UN CONTRACTUEL EN CDI NE PEUT PAS ÊTRE RECLASSÉ SUR UN EMPLOI À DURÉE DÉTERMINÉE

Par un arrêt du 30 juin 2021, la cour administrative d’appel de Paris apporte des précisions sur l’obligation de reclassement des agents contractuels de la fonction publique, et en particulier sur la question déterminante de la durée de leurs contrats.

Le reclassement d’un agent en contrat à durée indéterminée (CDI) ne peut être proposé sur un emploi qui a vocation à être pourvu pour une durée déterminée. C’est ce que vient de préciser la cour administrative d’appel de Paris dans un arrêt daté du 30 juin. L’affaire sur laquelle devait se prononcer la cour portait sur le cas d’une assistante maternelle déclarée inapte qui a vu sa demande de reclassement sur un poste non permanent rejetée par son employeur, la ville de Paris. Un arrêt au détour duquel la cour apporte donc des précisions sur l’obligation de reclassement des agents contractuels de la fonction publique.

Sauf si l’agent manifeste expressément sa volonté de ne pas reprendre une activité professionnelle, la mise en œuvre du principe général du droit au reclassement “implique que l’employeur propose à ce dernier un emploi compatible avec son état de santé et aussi équivalent que possible avec l’emploi précédemment occupé ou, à défaut d’un tel emploi, tout autre emploi, y compris relevant d’une catégorie inférieure, si l’intéressé l’accepte”, explique la cour dans son arrêt [cliquez ici pour le consulter]. 

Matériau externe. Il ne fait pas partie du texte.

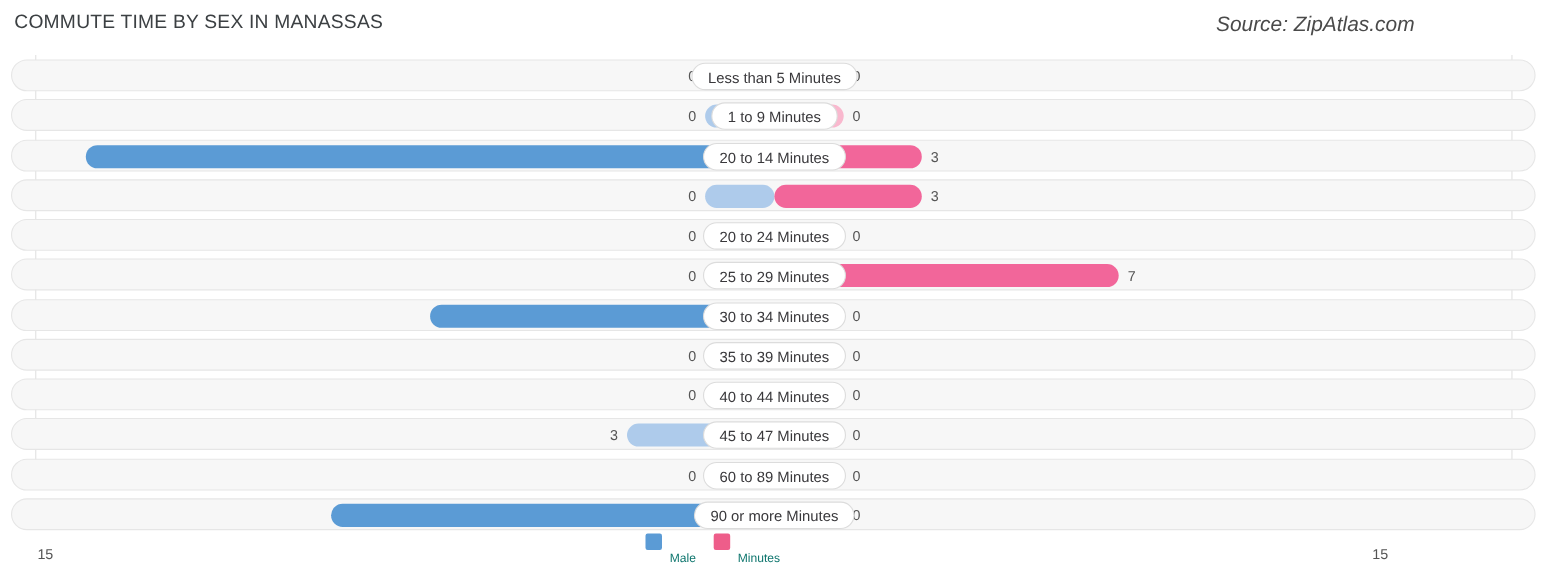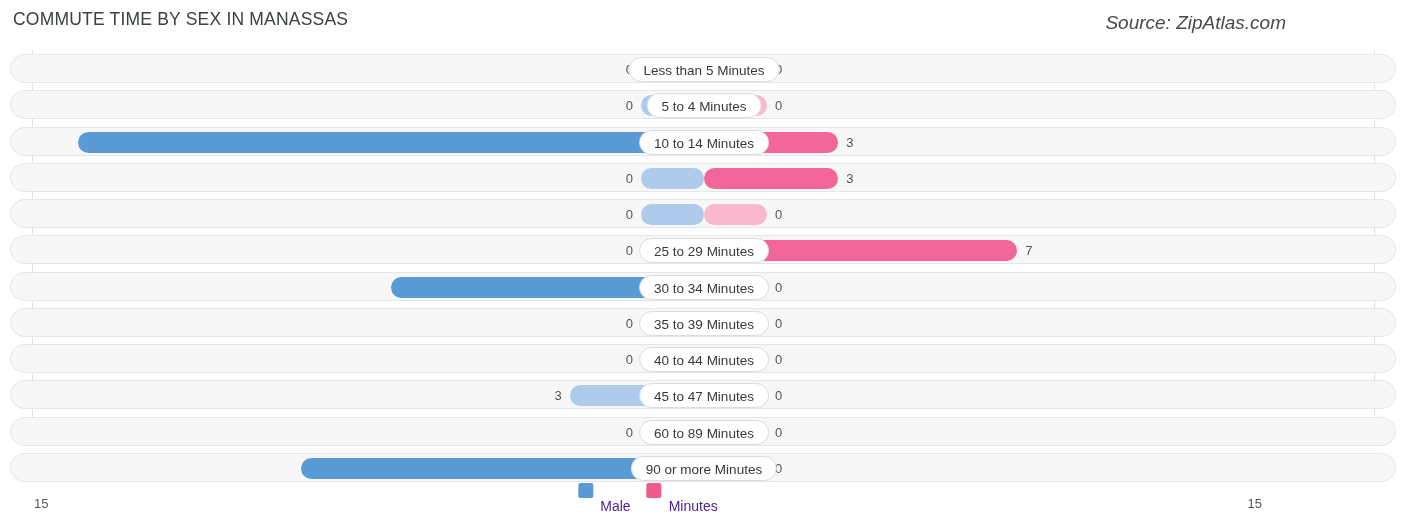"5 to 4 Minutes" div.catpill { text: 5 to 4 -> 1 to 9 }
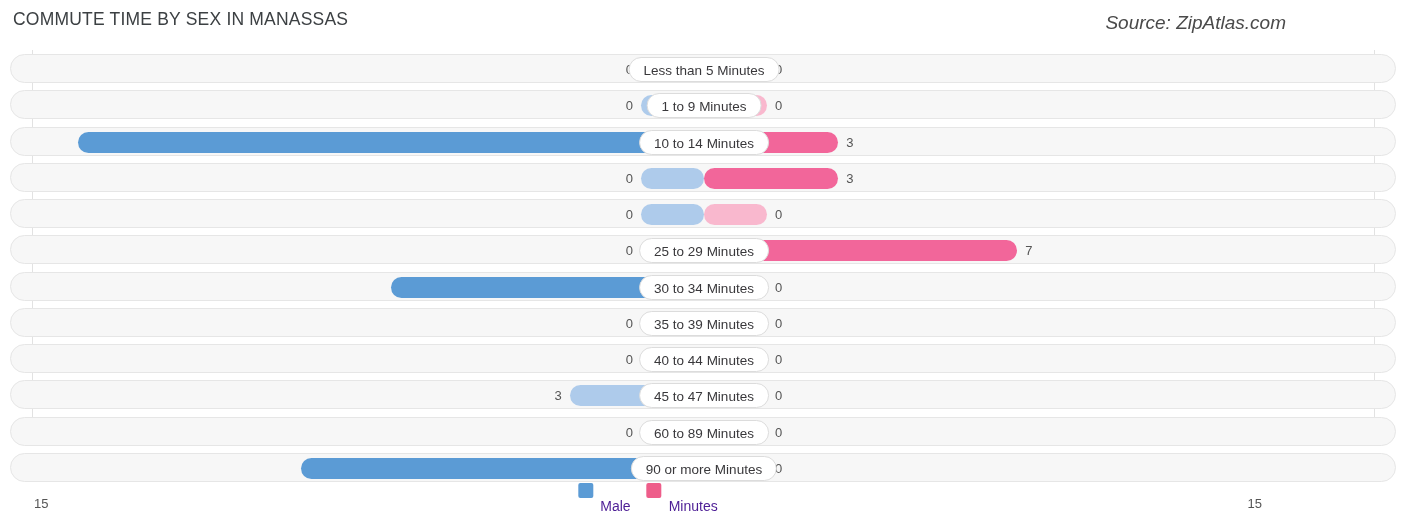"10 to 14 Minutes" div.catpill { text: 10 -> 20 }
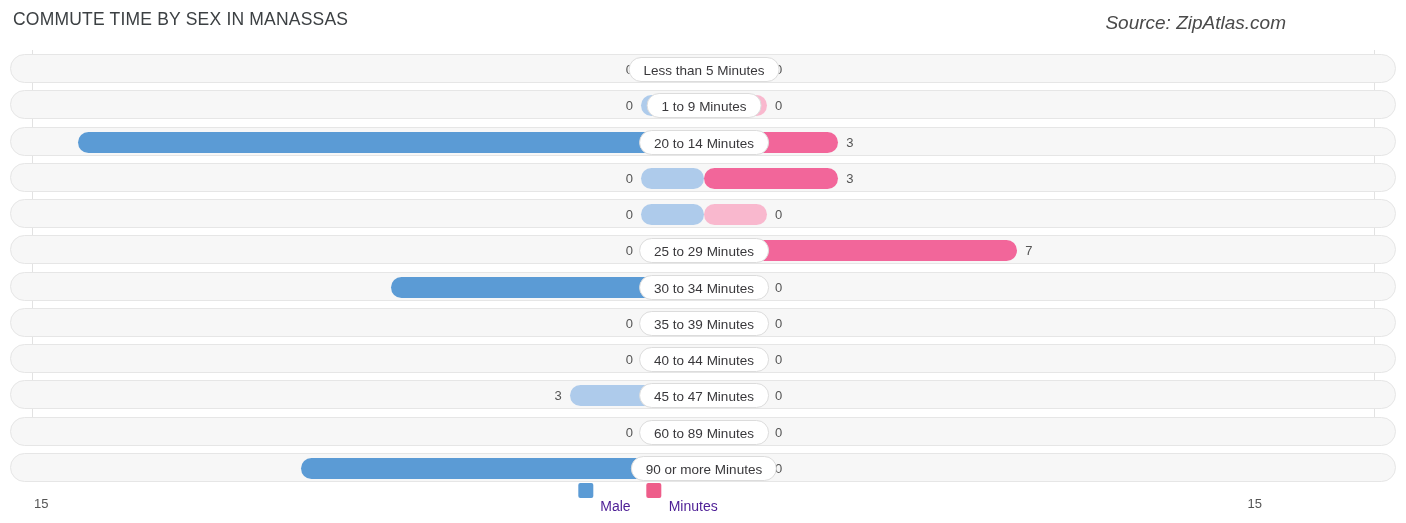"20 to 24 Minutes" div.catpill { html: none -> <div>20 to 24 Minutes</div> }
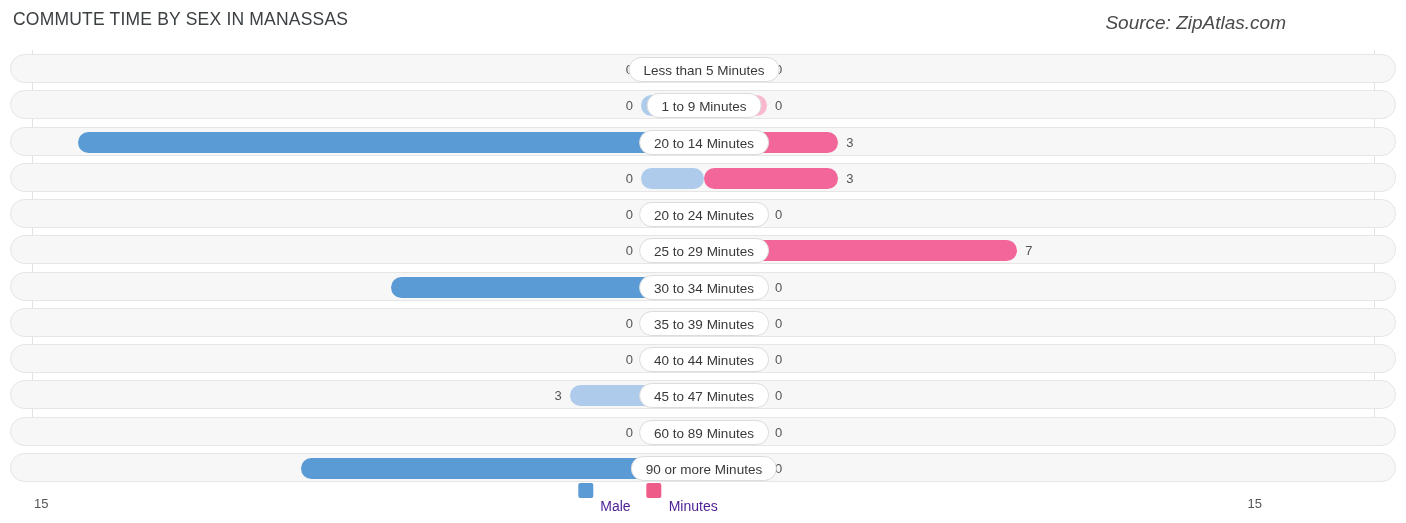"Male" .legend-label { color: #4c1d95 -> #0f766e; font-size: 14px -> 11px }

Surtout, poursuit-elle, “dans le cas où l’agent, qui bénéficie des droits créés par son contrat de recrutement, est employé dans le cadre d’un contrat à durée indéterminée, cette caractéristique de son contrat doit être maintenue, sans que puissent y faire obstacle les dispositions applicables le cas échéant au recrutement des agents contractuels”.

Obligation de l’employeur

Dès lors, l’obligation pour l’employeur de maintenir la durée indéterminée du contrat de l’agent “fait obstacle à ce qu’il propose à l’agent concerné un emploi qui a vocation à être pourvu uniquement pour une durée déterminée”. Et notamment des emplois non permanents ou des emplois permanents répondant à des besoins temporaires ou temporairement vacants.

Forte de ces constats, la Cour a considéré que la ville de Paris était fondée à refuser la demande de reclassement de l’assistante maternelle requérante. Seul un emploi permanent pouvait en effet lui être légalement proposé compte tenu du caractère indéterminé de son contrat.